With a fast pipeline:

  1. Watching becomes viable — under a minute, a developer wouldn't even tab away.
  2. Auto-merging becomes natural — the next manual step after the PR opens is always noclickops merge-pr <id> on the scaffold PR; doing it automatically eliminates a context switch.

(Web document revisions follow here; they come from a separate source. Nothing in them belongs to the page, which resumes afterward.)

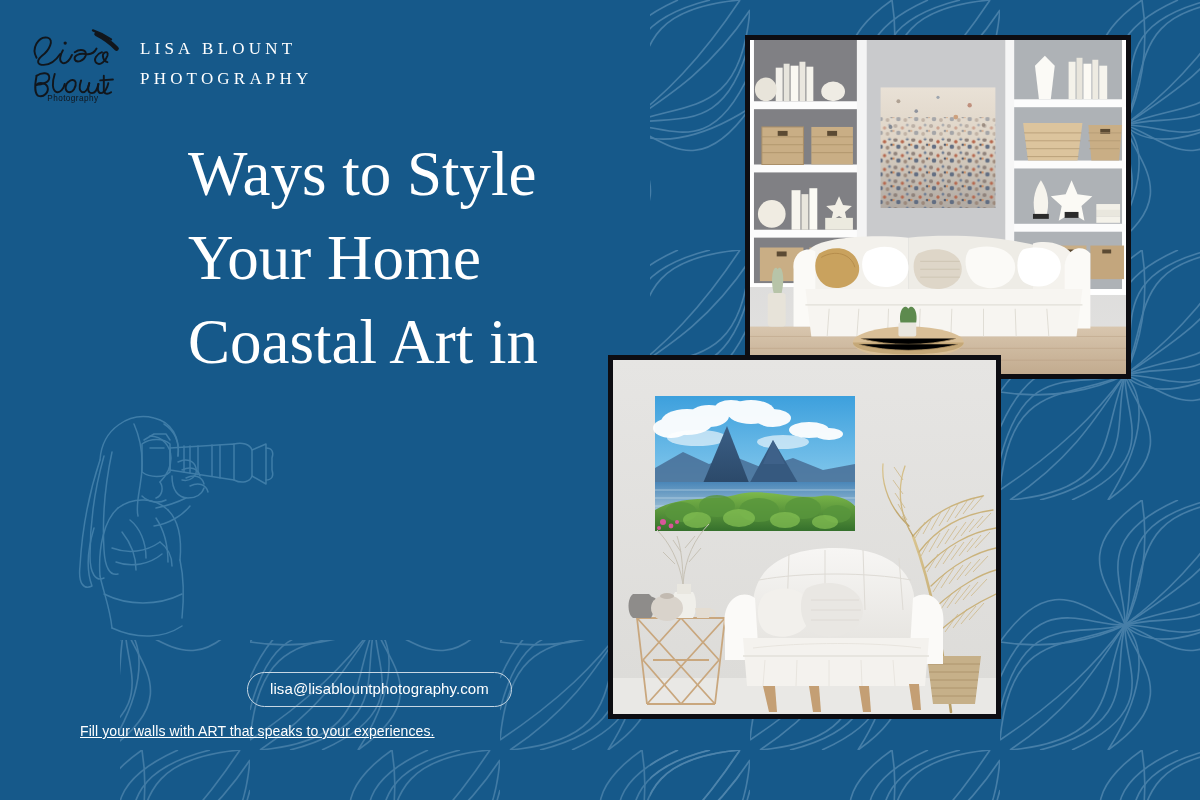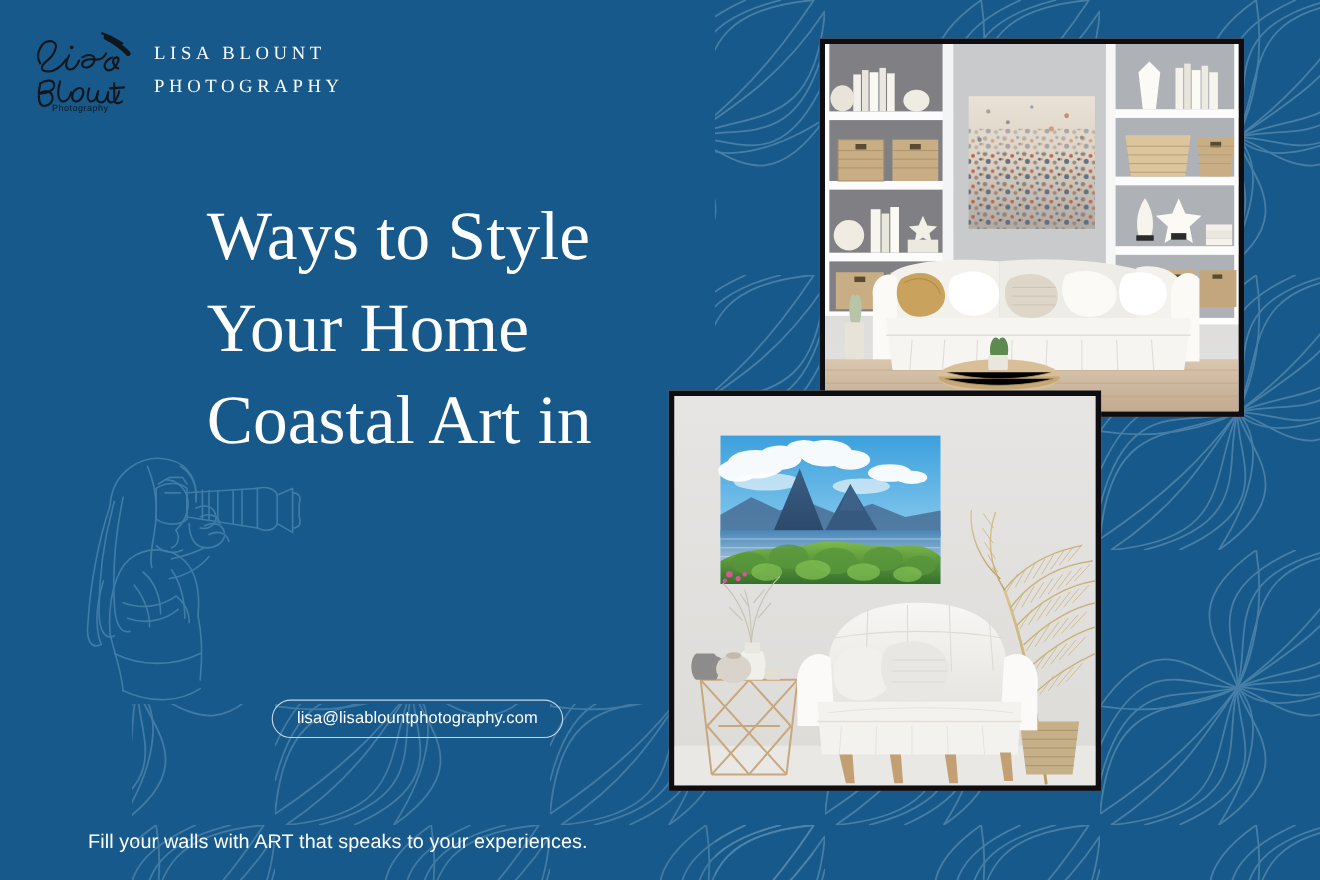"Ways to Style" .headline { margin-top: 40px -> none }
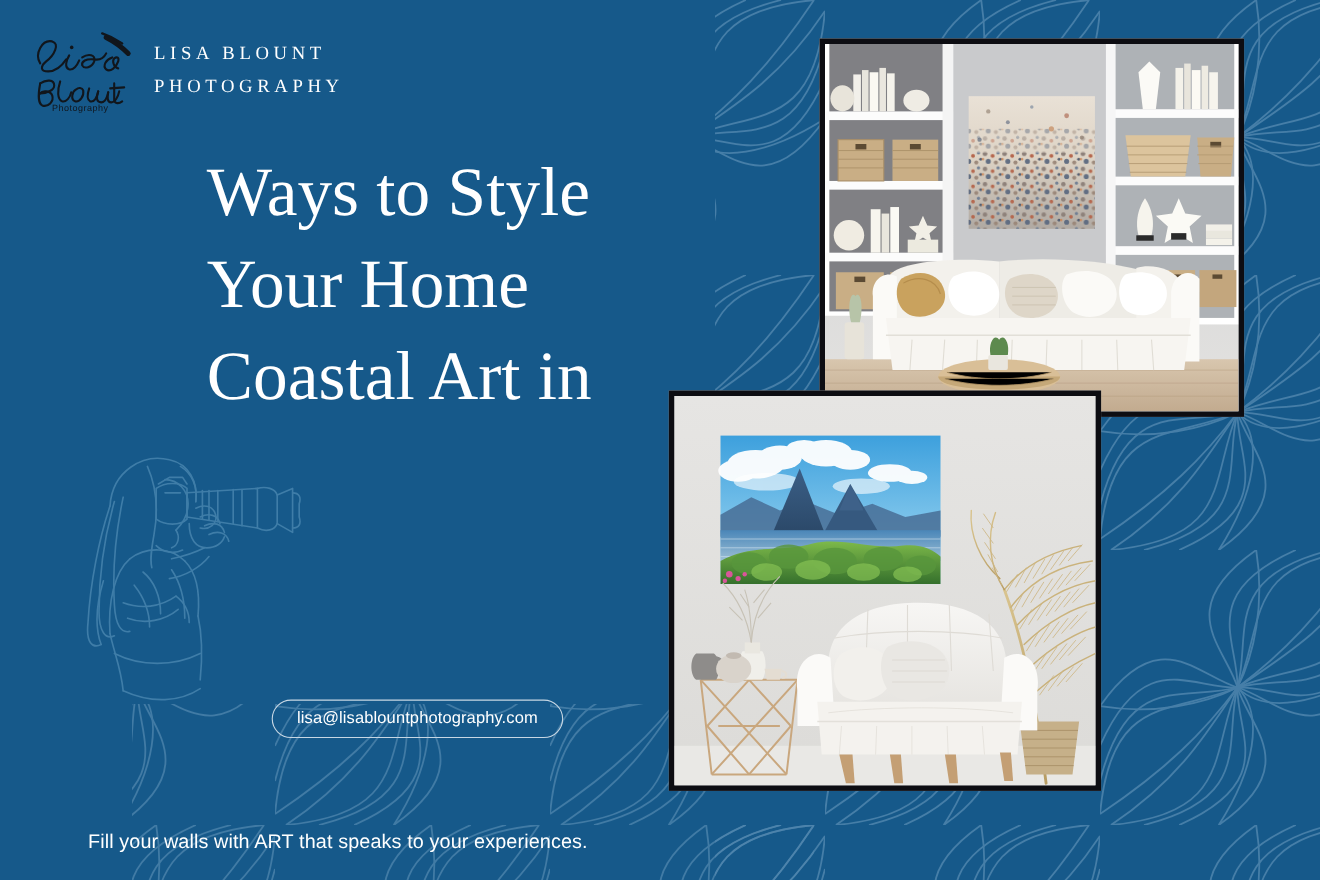"lisa@lisablountphotography.com" .email-pill { top: 636px -> 672px }
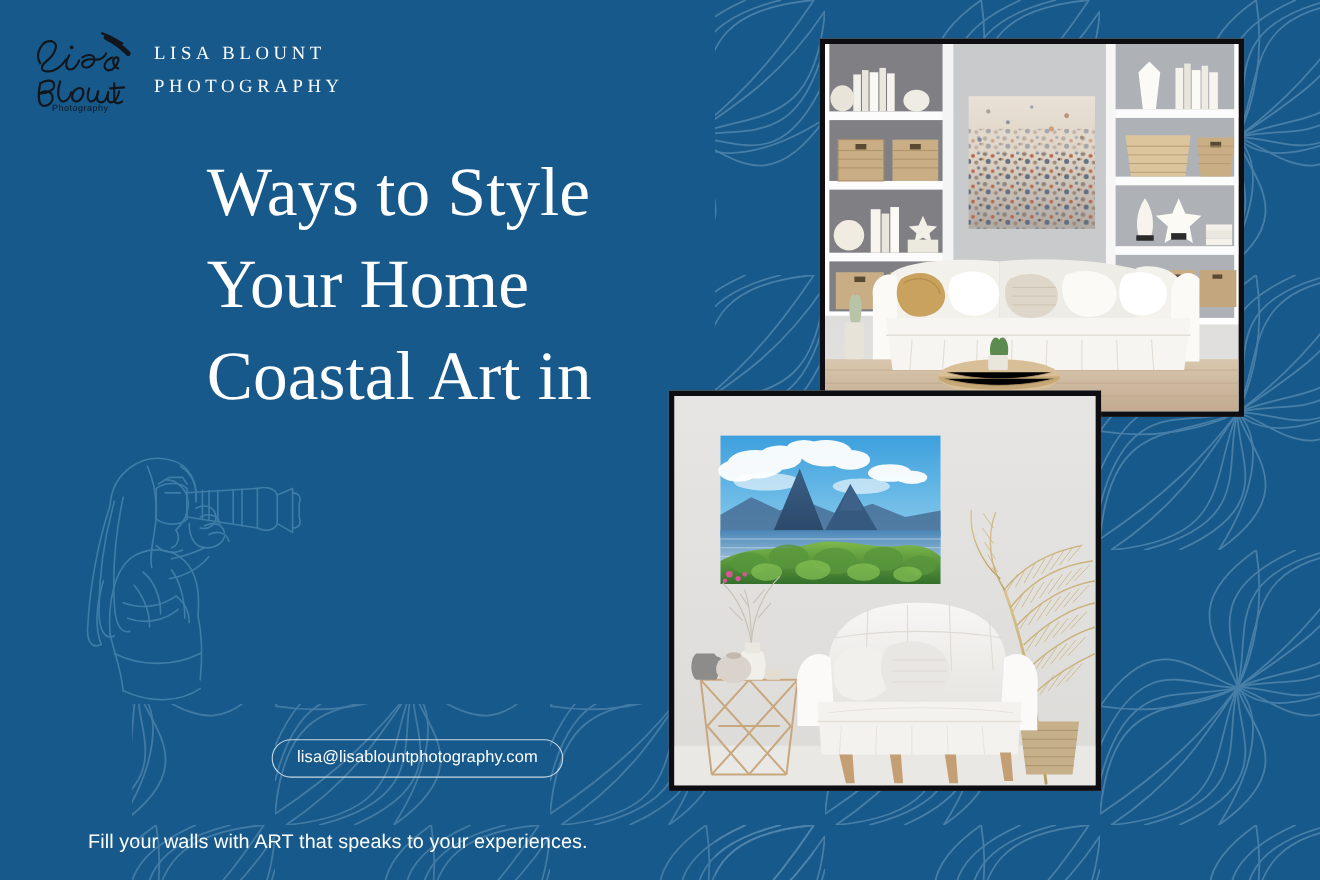"Fill your walls with ART" .tagline { font-size: 18px -> 14px; text-decoration: none -> underline; top: 755px -> 723px }
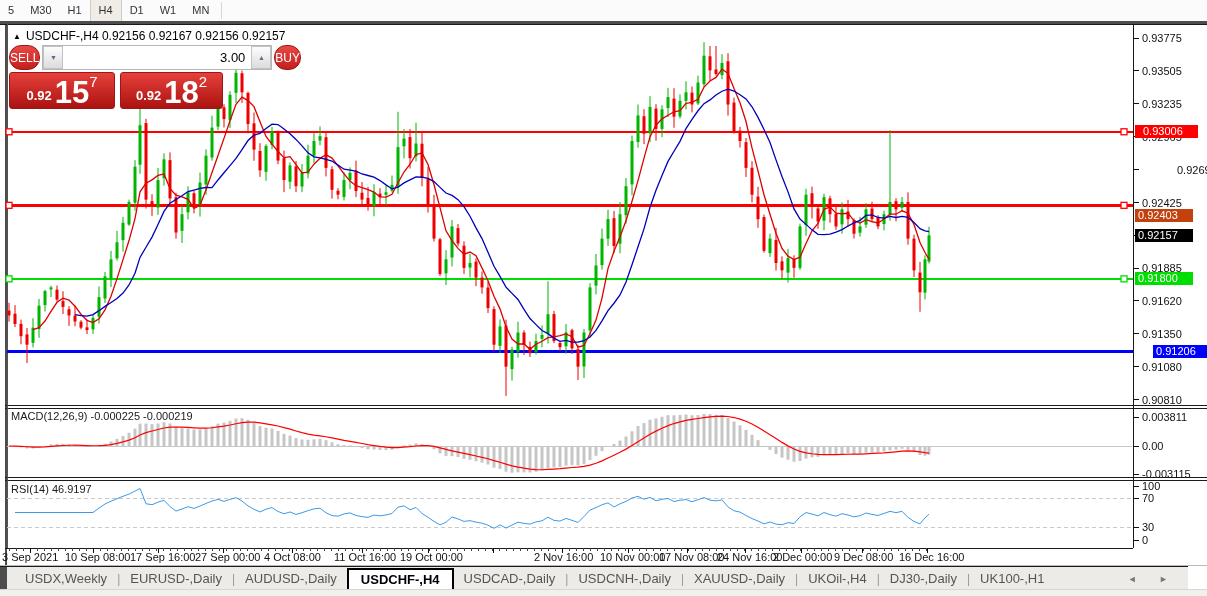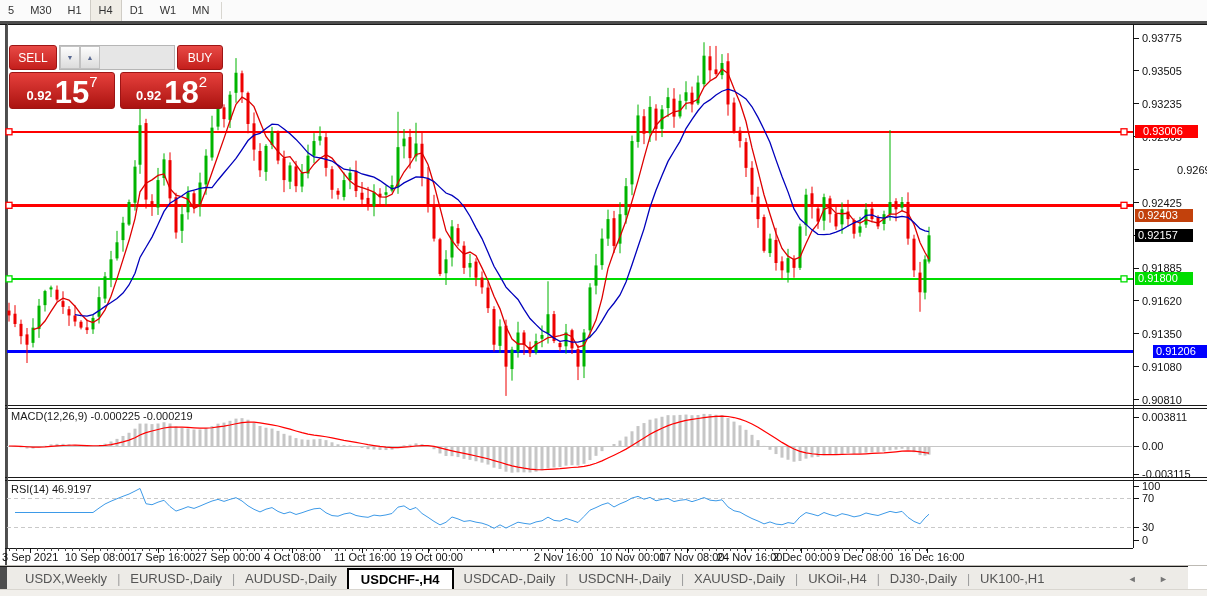"▲ USDCHF-,H4 0.92156 0.92167 0.92156" div { html: none -> <div> <span>▲</span><span>USDCHF-,H4</span> <span>0.92156 0.92167 0.92156 0.92157</span> </div> }
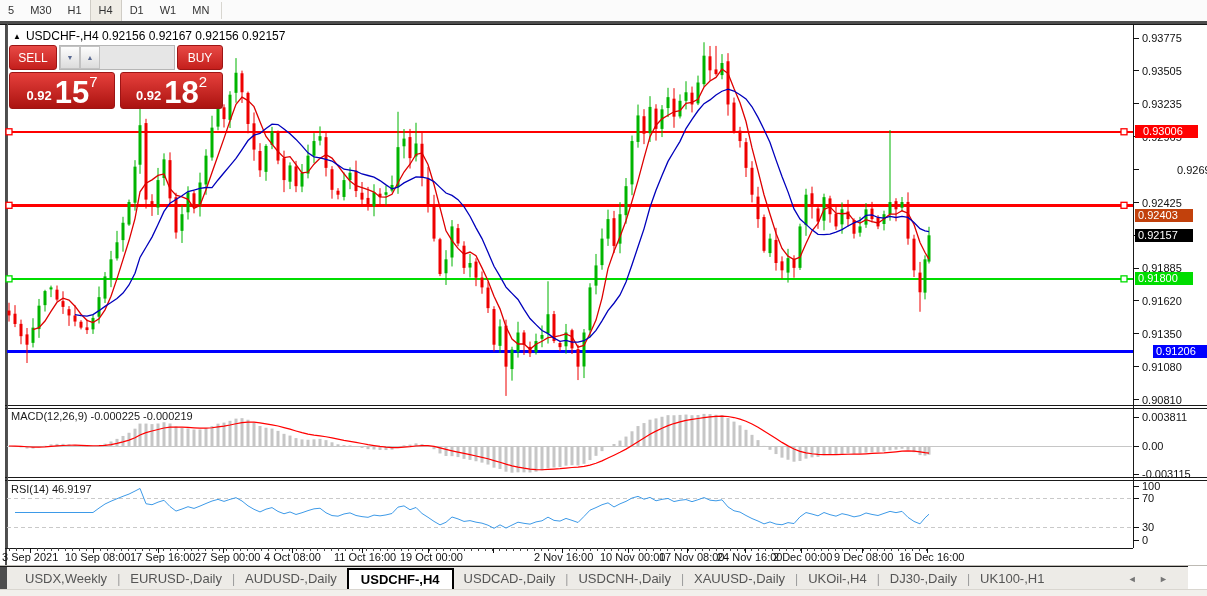"SELL" .tw-btn { border-radius: 3px -> 12px }
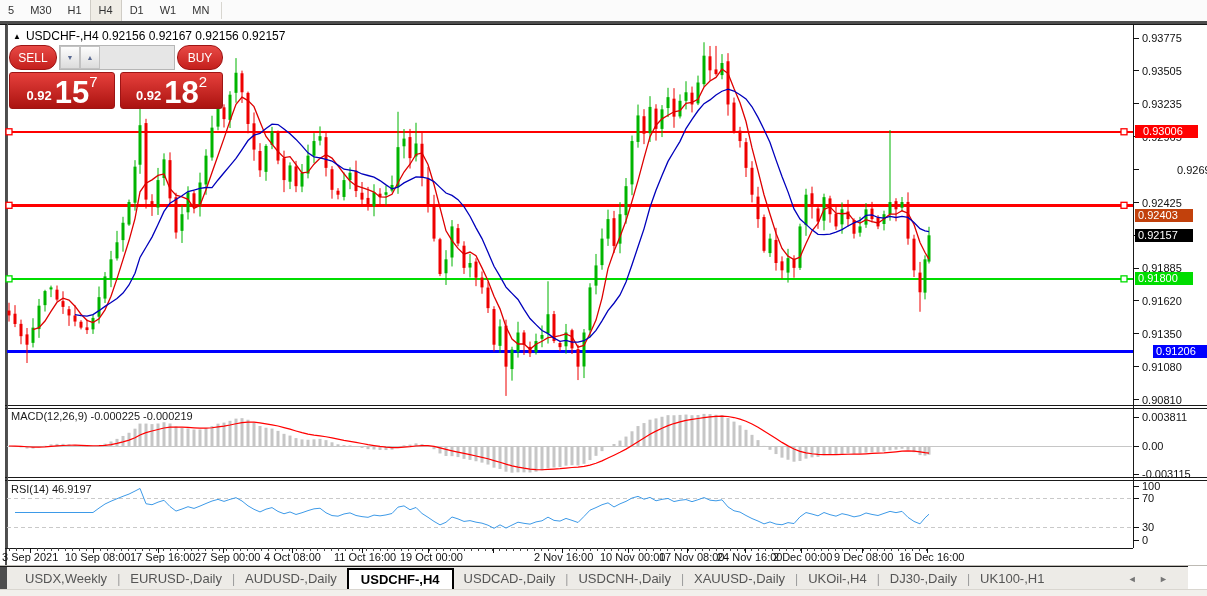"3.00" input { html: none -> <input> }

The current flow makes the developer:

noclickops add-service postgres ... # returns immediately
[wait ~1 min]
noclickops status <run-id> # see it's done
[look up the PR id on ADO web]
noclickops merge-pr <pr-id> # squash + sync + cleanup

After this PLAN ships:

noclickops add-service postgres ... # one command, returns when scaffold is on main

What it delivers

bin/add-service.{sh,ps1} — new default + opt-out flag

noclickops add-service <service-name> [--persistent-storage] [--no-public-endpoint] [--no-merge]
FlagEffect
defaultTrigger pipeline → watch until completed → find the scaffold PR → squash-complete it → sync local main → exit
--no-mergeTrigger pipeline → print run id + URL → return (PLAN-007a's fire-and-forget)

Watch + merge flow

  1. Trigger pipeline (existing logic; unchanged).
  2. Watch loop — poll az pipelines runs show --query status every 5s. Timeout 10 min (typical runs are ~1 min; budget covers package-install retries and similar slowdowns).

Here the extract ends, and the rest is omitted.